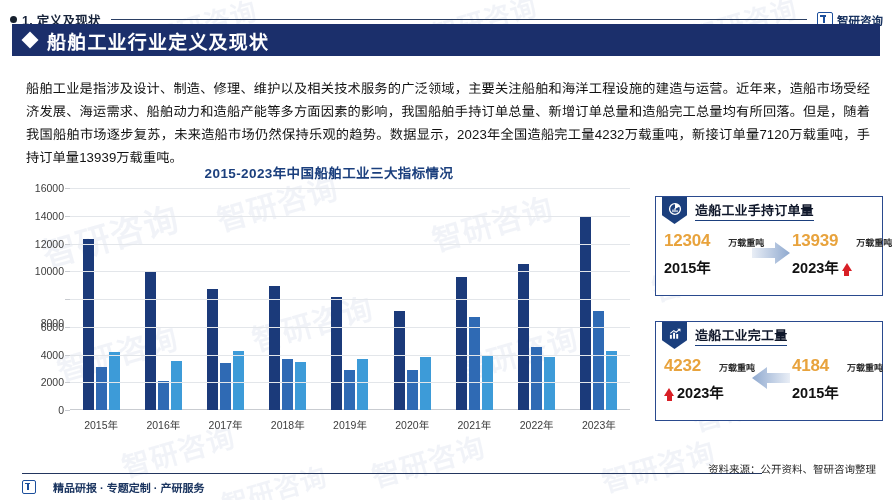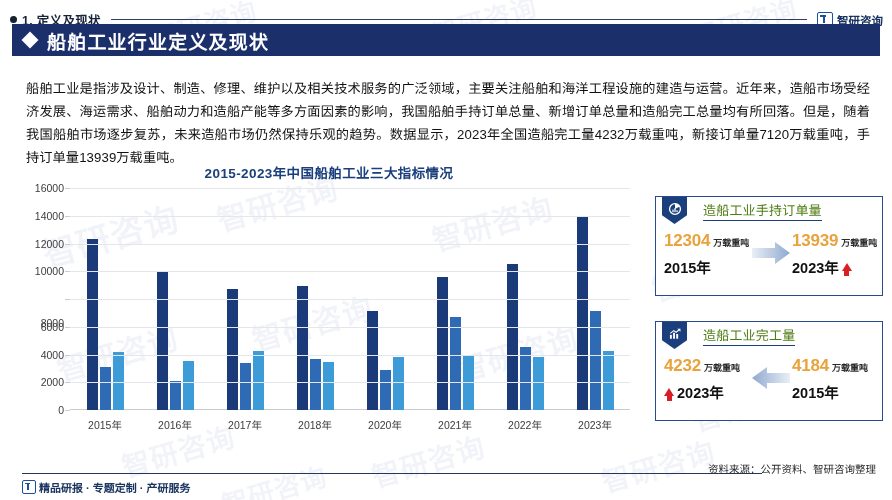--- a/index.html
+++ b/index.html
@@ -133,7 +133,7 @@
   }
   .badge svg{display:block;margin-bottom:4px;}
   .card-title{
-    font-size:13px;font-weight:normal;color:#4d7c0f;margin-left:16px;
+    font-size:13px;font-weight:bold;color:#0f172a;margin-left:8px;
     border-bottom:1.3px solid #1b3f7d;padding-bottom:1px;white-space:nowrap;
     letter-spacing:.2px;
   }

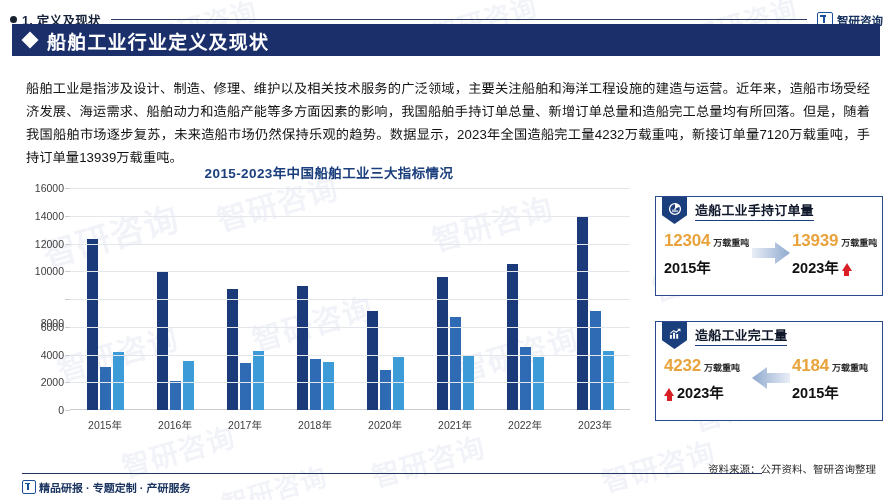--- a/index.html
+++ b/index.html
@@ -141,7 +141,7 @@
   .stat{position:absolute;width:100px;text-align:left;}
   .stat-left{left:8px;}
   .stat-right{left:136px;}
-  .stat-num-row{display:flex;align-items:baseline;gap:3px;white-space:nowrap;}
+  .stat-num-row{display:flex;align-items:baseline;gap:18px;white-space:nowrap;}
   .stat-num{font-size:17px;font-weight:bold;color:#e8a33d;letter-spacing:-.2px;}
   .stat-unit{font-size:9px;font-weight:bold;color:#2b2b2b;}
   .stat-year-row{display:flex;align-items:center;gap:3px;margin-top:5px;white-space:nowrap;}

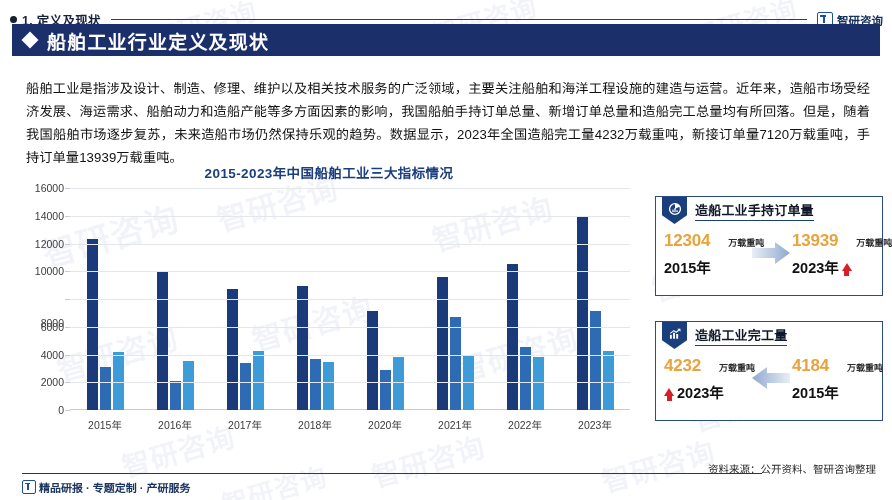--- a/index.html
+++ b/index.html
@@ -238,6 +238,12 @@
           <div class="bar s1" title="新接订单量：万载重吨 2018年: 3667" style="height: 50.8796px; background: rgb(47, 106, 180);"></div>
           <div class="bar s2" title="造船完工量：万载重吨 2018年: 3458" style="height: 47.9798px; background: rgb(61, 155, 216);"></div>
           <div class="xtick">2018年</div>
+        </div>
+        <div class="group">
+          <div class="bar s0" title="手持订单量：万载重吨 2019年: 8166" style="height: 113.303px; background: rgb(27, 58, 122);"></div>
+          <div class="bar s1" title="新接订单量：万载重吨 2019年: 2907" style="height: 40.3346px; background: rgb(47, 106, 180);"></div>
+          <div class="bar s2" title="造船完工量：万载重吨 2019年: 3672" style="height: 50.949px; background: rgb(61, 155, 216);"></div>
+          <div class="xtick">2019年</div>
         </div>
         <div class="group">
           <div class="bar s0" title="手持订单量：万载重吨 2020年: 7111" style="height: 98.6651px; background: rgb(27, 58, 122);"></div>

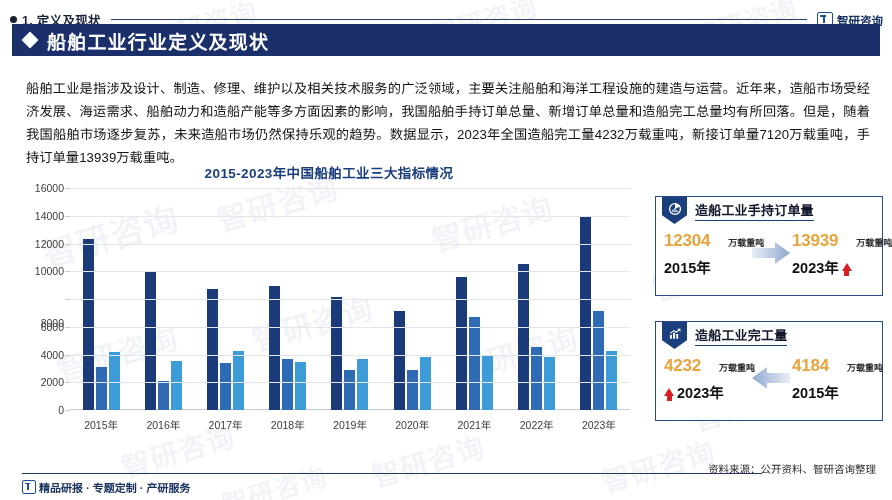--- a/index.html
+++ b/index.html
@@ -158,7 +158,7 @@
   
   .foot-rule{position:absolute;left:22px;top:473px;width:740px;height:1.4px;background:#23365f;z-index:2;}
   .foot-left{
-    position:absolute;left:22px;top:479px;display:flex;align-items:center;gap:3px;z-index:2;
+    position:absolute;left:22px;top:479px;display:flex;align-items:center;gap:17px;z-index:2;
   }
   .foot-mark{
     width:12px;height:12px;border:1.5px solid #1c4f9c;border-radius:2px;position:relative;flex:0 0 auto;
• • • • • • •
> The task:
Looking at the records above, please work out how many lines contain "weight" and state only that number.

> Exercise result:
4